→ What the task requires: Identify all lines of the data containing the string "none" and copy them.

Dataset items
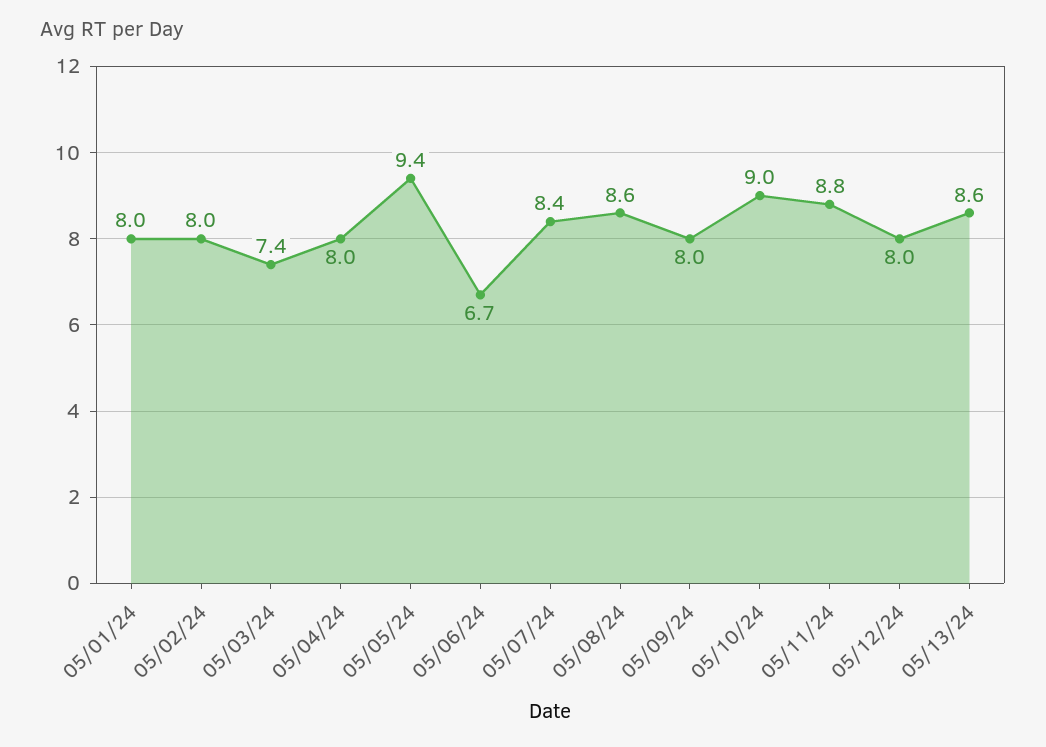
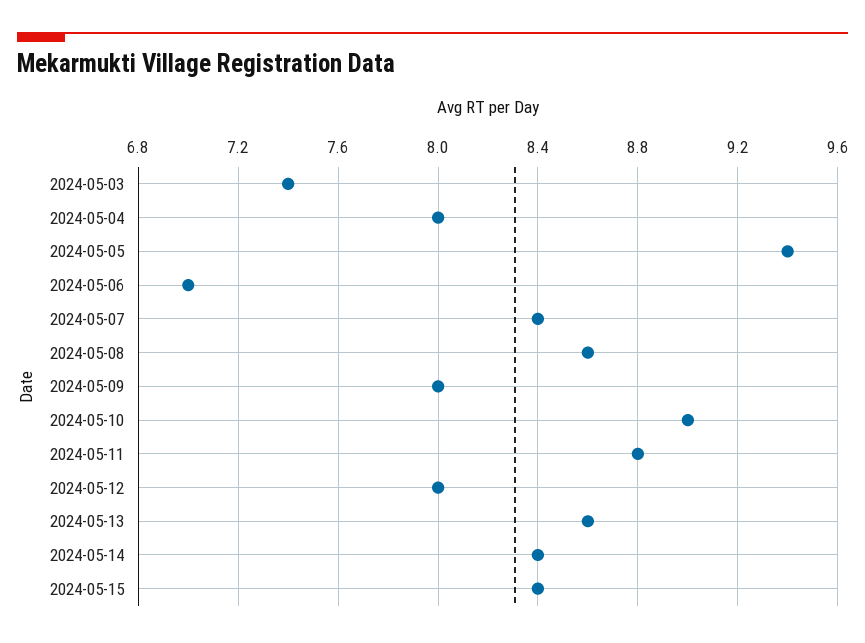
05/01/24: 8 -> none
05/02/24: 8 -> none
05/06/24: 6.7 -> 7
2024-05-14: none -> 8.4
2024-05-15: none -> 8.4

→ Solution to this task:
05/01/24: 8 -> none
05/02/24: 8 -> none
2024-05-14: none -> 8.4
2024-05-15: none -> 8.4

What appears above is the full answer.